Nana Bolashvili ( November 25, 1967) is a Georgian geographer. From 2006 to 2007 she served as a deputy director of the Vakhushti Bagrationi Institute of Geography of the Tbilisi State University. Since 2007 she has served as a director of the Institute. She is the president of the Alexander Javakhishvili Geographical Society of Georgia and member of the Editorial-Publishing Board of the Journal Amirani of the International Scientific-Research Institute of Caucasiology.

Early life 
Nana Bolashvili was born on November 25, 1967, in the Borjomi, Georgia. In 1989 she finished the Faculty of Geography and Geology at Tbilisi State University specialty of Surface-water hydrology.

Career 
From 1989 to 1992 she worked in the Laboratory of the Department of Hydrology and Geoinformation Technologies of the Vakhushti Bagrationi Institute of Geography. From 1992 to 1996 she was a Postgraduate Studies student surface-water hydrology, water resources and hydrochemistry. From 1985 to 1987 she worked in the Ilia Chavchavadze Tbilisi Institute of Foreign Languages specialty of the English language.
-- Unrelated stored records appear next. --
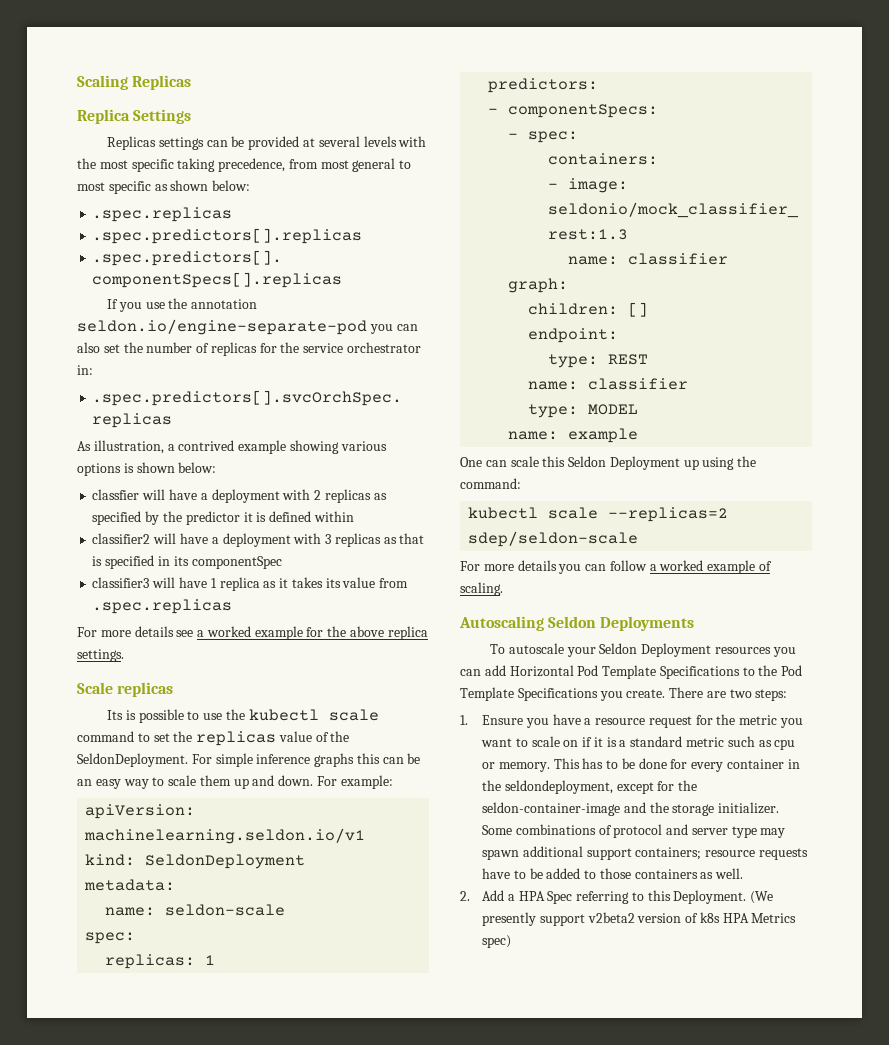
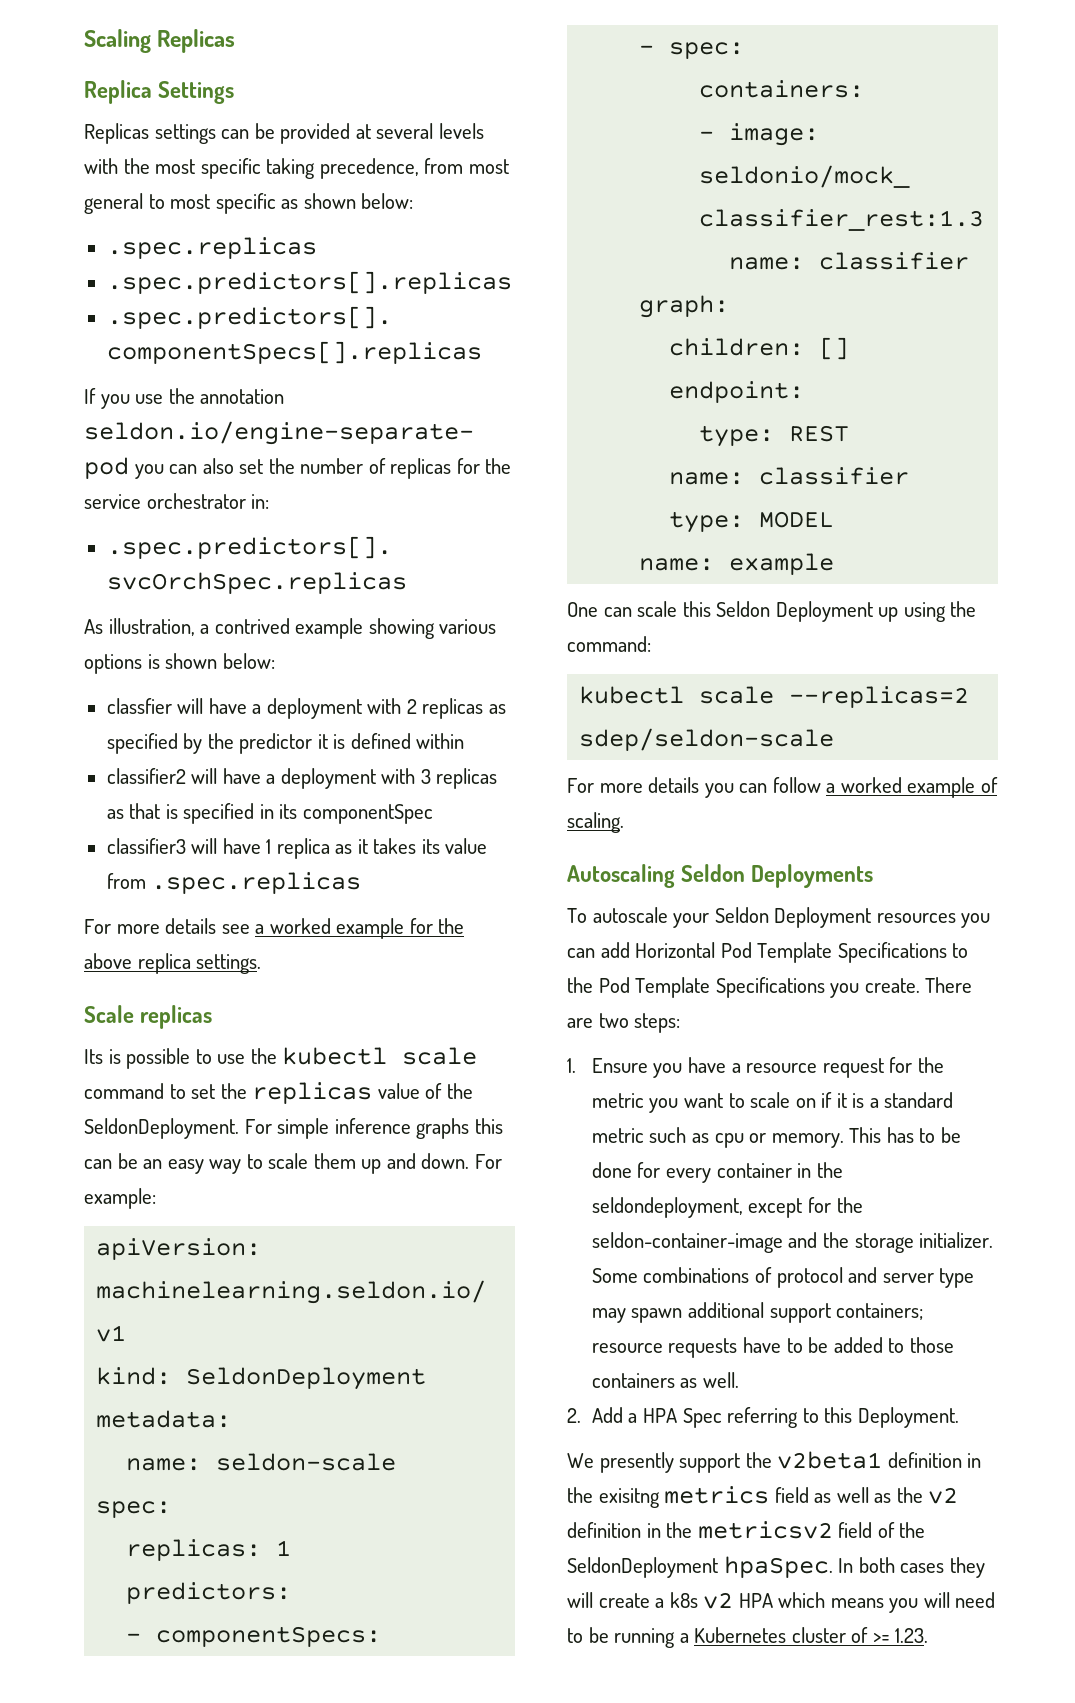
- 2. Add a HPA Spec referring to this Deployment. (We presently support v2beta2 version of k8s HPA Metrics spec)
+ 2. Add a HPA Spec referring to this Deployment.
+ We presently support the v2beta1 definition in the exisitng metrics field as well as the v2 definition in the metricsv2 field of the SeldonDeployment hpaSpec. In both cases they will create a k8s v2 HPA which means you will need to be running a Kubernetes cluster of >= 1.23.

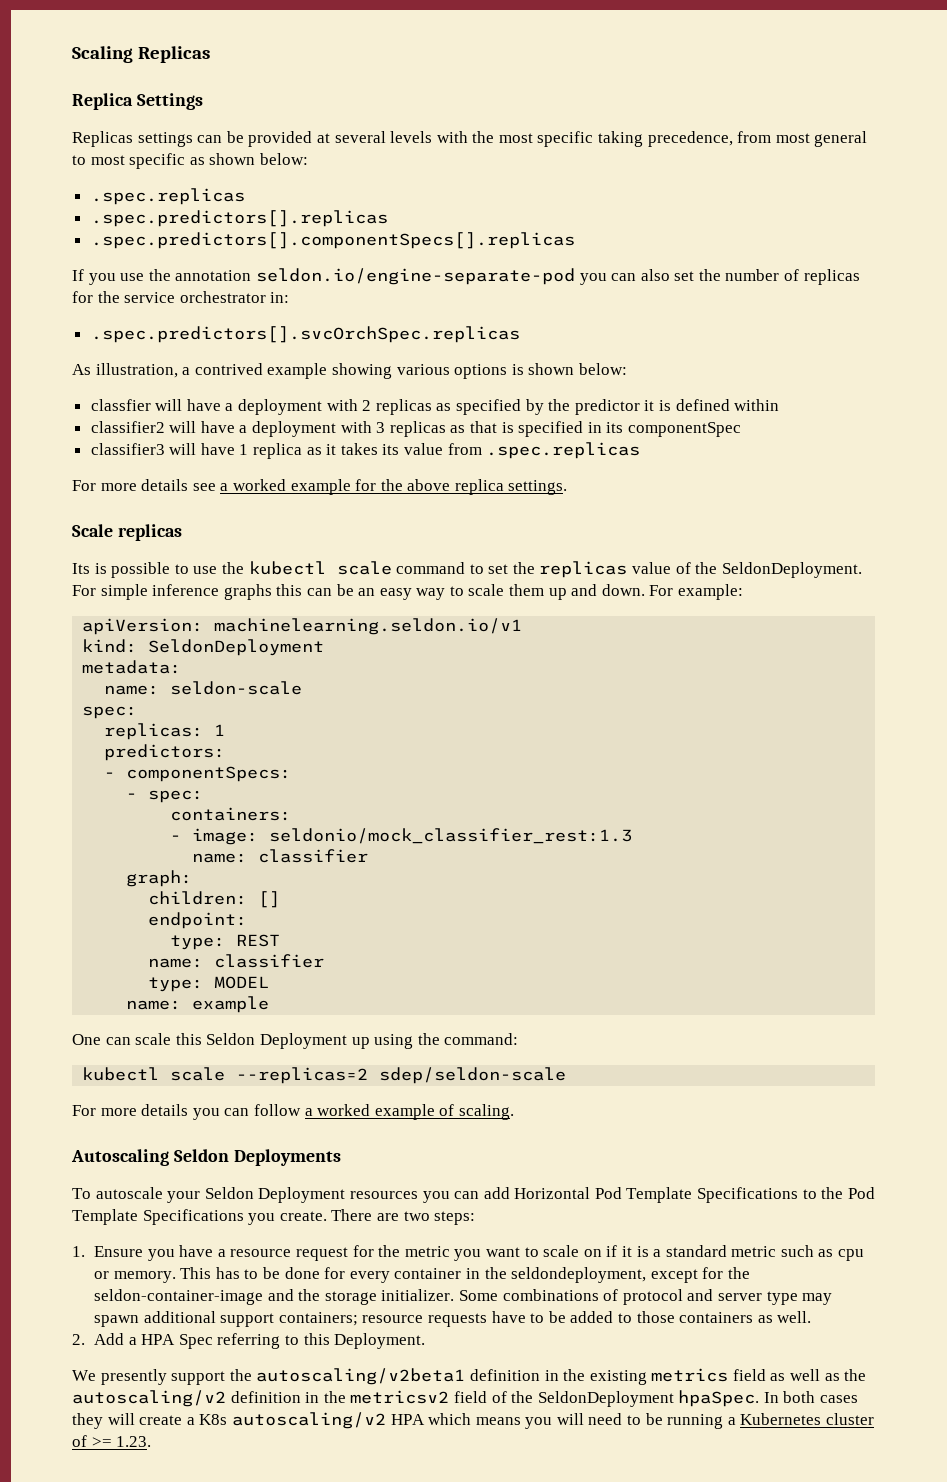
- We presently support the v2beta1 definition in the exisitng metrics field as well as the v2 definition in the metricsv2 field of the SeldonDeployment hpaSpec.
+ We presently support the autoscaling/v2beta1 definition in the existing metrics field as well as the autoscaling/v2 definition in the metricsv2 field of the SeldonDeployment hpaSpec.
- In both cases they will create a k8s v2 HPA which means you will need to be running a Kubernetes cluster of >= 1.23.
+ In both cases they will create a K8s autoscaling/v2 HPA which means you will need to be running a Kubernetes cluster of >= 1.23.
From 1992 to 2000 Bolashvili was a Research Fellow of the Department of Hydrology and Geoinformation Technologies of the Institute.

From 2000 to 2005 she was a senior research fellow of the Department. 

In 1998 she participated in an International Training Course on "Weather modeling", in Beit Dagan, Israel; later, in 2000 and 2011-12 she participated in a course on "Satellite Meteorology" in Nanjing, China. In 2001 and 2012 she attended an emergency meeting and became a scientific advisor of the United Nations Convention to Combat Desertification. She is a member of the Scientific Board (Bonn, Germany). 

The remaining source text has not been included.